Apel siaga dan simulasi digelar dihalaman Kantor PT. TTT Desa Songga Kecamatan Menyuke Kabupaten Landak Kamis (5/10/2023) itu,Manager Plantation Support, Paskalius Hendra selaku Pembina upara dan Chief Security (Kepala Satpam),Akian selaku Komandan upacara diikuti oleh Damkar, staf kedua perusahaan dan di hadiri Manager Kedua perusahaan, Forkopimcam, Dewan Adat, Temenggung, Kepala Desa serta tamu undangan lain.
Pembina upara, Paskalis Hendra mengapresiasi kehadiran tamu undangan serta Satgas Damkar Kedua perusahaan yang hadir pada acara Apel Siaga dan simulasi pemadam kebakaran hutan dan lahan ini.
Semoga kegiatan Apel Siaga dan simulasi pemadam kebakaran hutan dan lahan di wilayah kebun PT. TTT dan NSA ini semakin membangkitkan kebersamaan kita terhadap penanggulangan bencana kebakaran hutan dan lahan,” kata Paskalis Hendra
Menurut Paskalis Hendra, sebagai mana kita ketahui kebakaran hutan dan lahan tentunya dapat menimbulkan negatif yang sangat luar biasa.
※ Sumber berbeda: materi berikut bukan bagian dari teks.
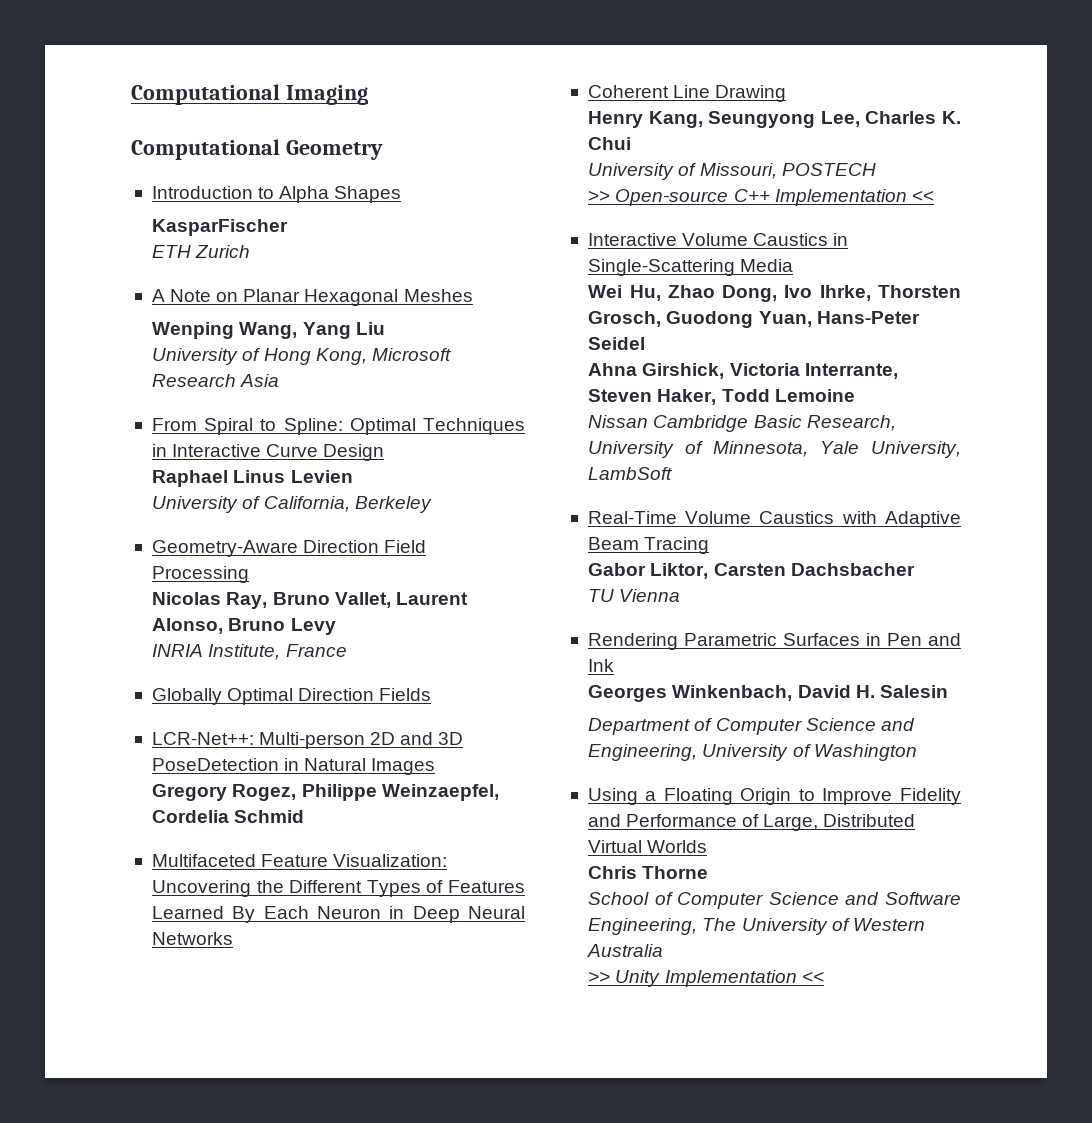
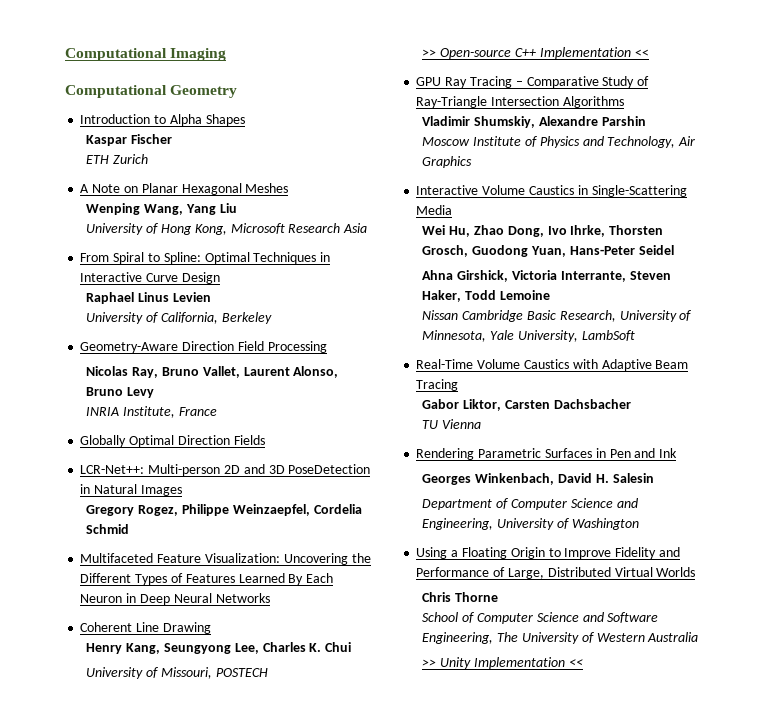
- KasparFischer
+ Kaspar Fischer
+ GPU Ray Tracing – Comparative Study of Ray-Triangle Intersection Algorithms
+ Vladimir Shumskiy, Alexandre Parshin
+ Moscow Institute of Physics and Technology, Air Graphics

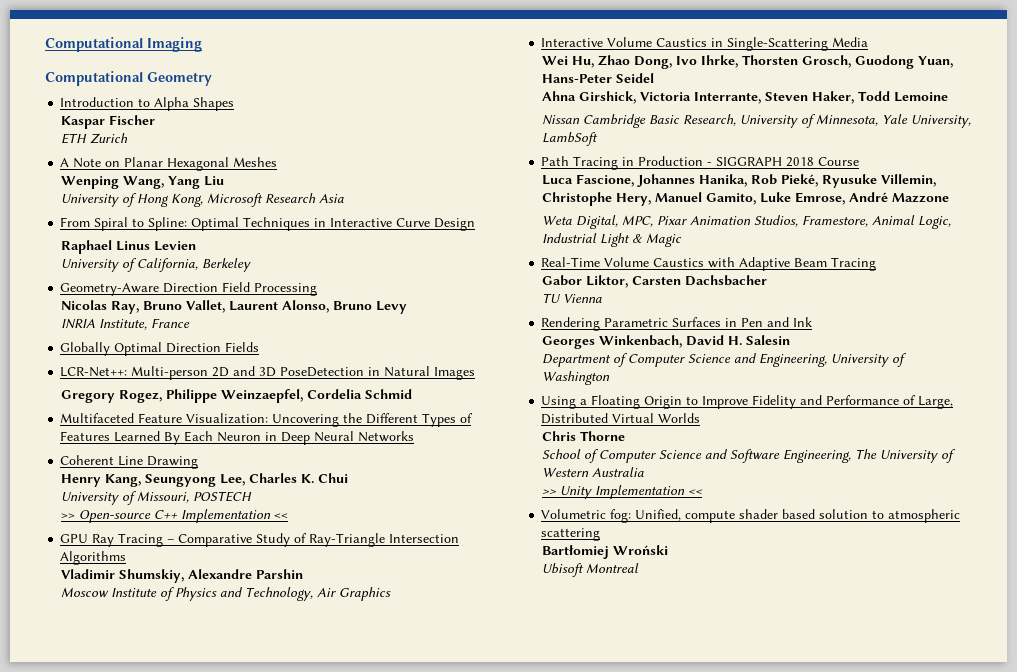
+ Path Tracing in Production - SIGGRAPH 2018 Course
+ Luca Fascione, Johannes Hanika, Rob Pieké, Ryusuke Villemin, Christophe Hery, Manuel Gamito, Luke Emrose, André Mazzone
+ Weta Digital, MPC, Pixar Animation Studios, Framestore, Animal Logic, Industrial Light & Magic
+ Volumetric fog: Unified, compute shader based solution to atmospheric scattering
+ Bartłomiej Wroński
+ Ubisoft Montreal

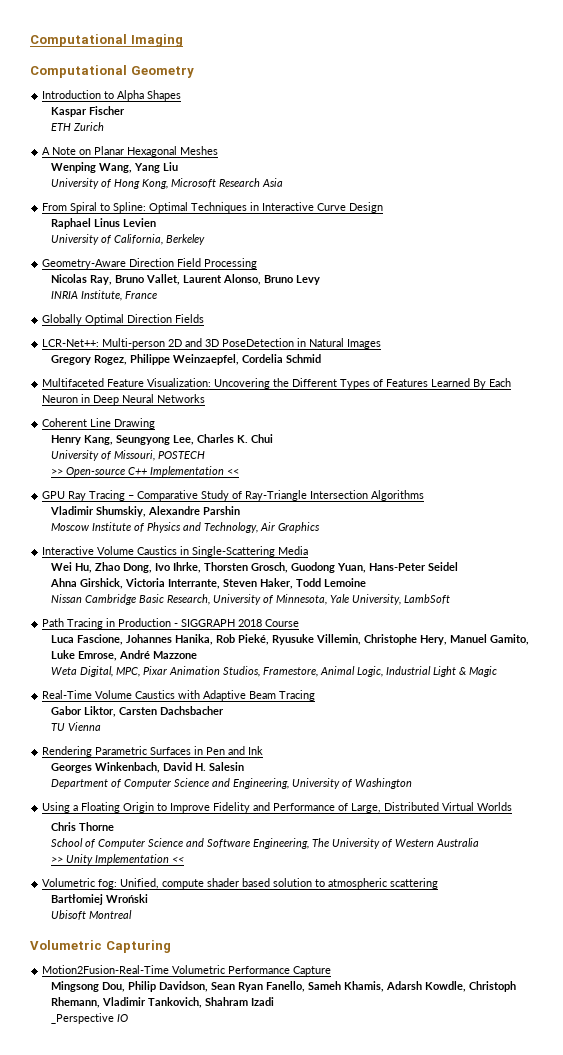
+ Volumetric Capturing
+ Motion2Fusion-Real-Time Volumetric Performance Capture
+ Mingsong Dou, Philip Davidson, Sean Ryan Fanello, Sameh Khamis, Adarsh Kowdle, Christoph Rhemann, Vladimir Tankovich, Shahram Izadi
+ _Perspective IO

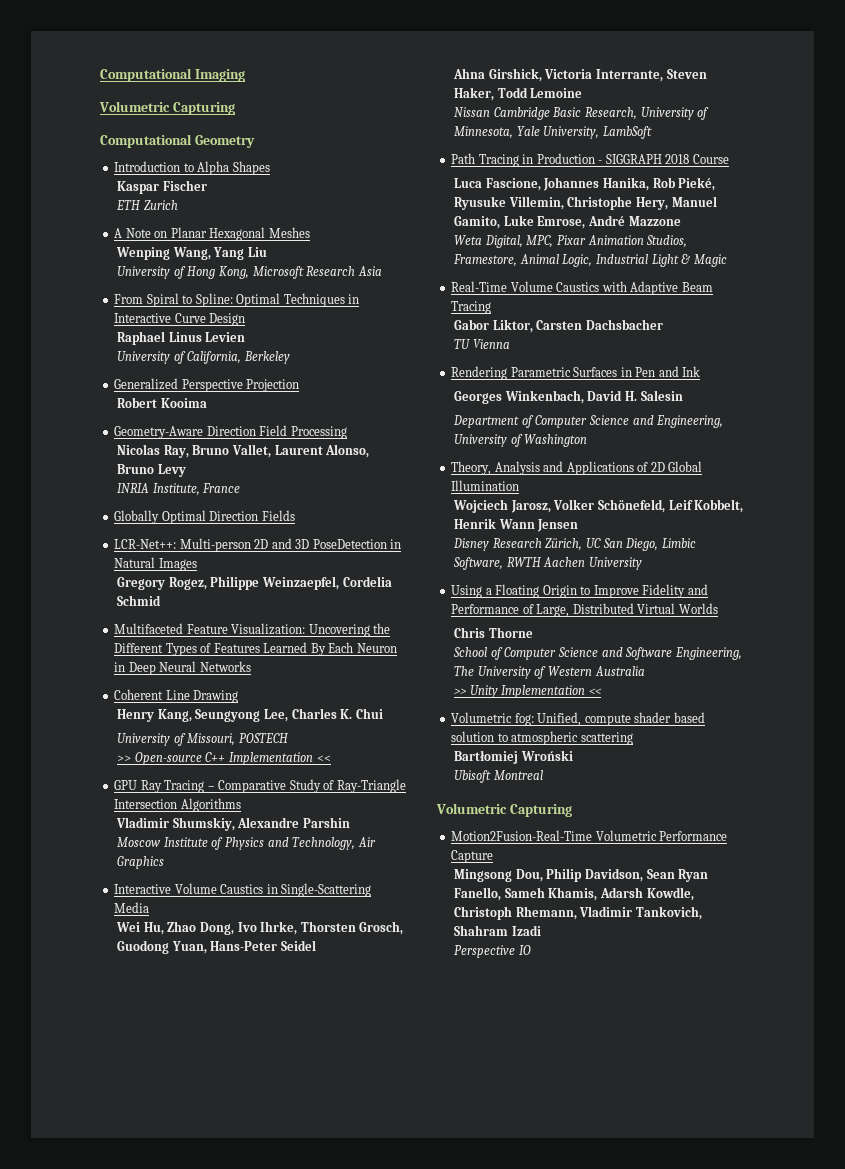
  Computational Imaging
+ Volumetric Capturing
+ Generalized Perspective Projection
+ Robert Kooima
+ Theory, Analysis and Applications of 2D Global Illumination
+ Wojciech Jarosz, Volker Schönefeld, Leif Kobbelt, Henrik Wann Jensen
+ Disney Research Zürich, UC San Diego, Limbic Software, RWTH Aachen University
- _Perspective IO
+ Perspective IO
Salah satunya timbulnya penyakit pernapasan atau ispa, terganggunya transportasi lau dan udara serta dapat mengganggu aktifitas kita sehari-hari.
Disampaikannya juga, bahwa persiapan alat kebakaran yang di miliki kedua perusahaan ini diantaranya 2 menara api di PT. NSA dan 1 menara api di PT. TTT yang nantinya juga akan ditambah 2 masing-masing menara api.
Selanjutnya, embung yang merupakan kantong-kantong air jika terjadi kebakaran hutan dan lahan. Di PT. NSA terdapat 7 embung dan di PT. TTT terdapat 6 embung. Kemudian, ada mesin 5 Hp di PT. NSA terdapat 3 unit dan PT. TTT ada 1 unit.
Mesin 25 Hp masing-masing 1 unit, dan ini sudah standar jika terjadi kebakaran hutan dan lahan di area sekitar lokasi kebun.
Dijelaskan Paskalis Hendra, bahwa perusahaan juga sudah memiliki 1 unit mobil damkar dan 1 unit mobil Ambulance. Untuk di PT.NSA saat ini sedang kita usulkan 1 unit mobil damkar,” katanya.
” Untuk membeckup unit yang lain, perusahaan juga menyiapkan 6 motor patroli. Ia berharap kepada satgas Damkar untuk selalu bekerja secara efektif dan efisien, selalu menjaga kesehatan dan keselamatan.
Begitu juga cara penggunaan alat kebakaran ini tidak sembarangan. Cara penggunaan alat kebakaran ini nanti kita sampaikan pada saat simulasi,” jelas Paskalis Hendra.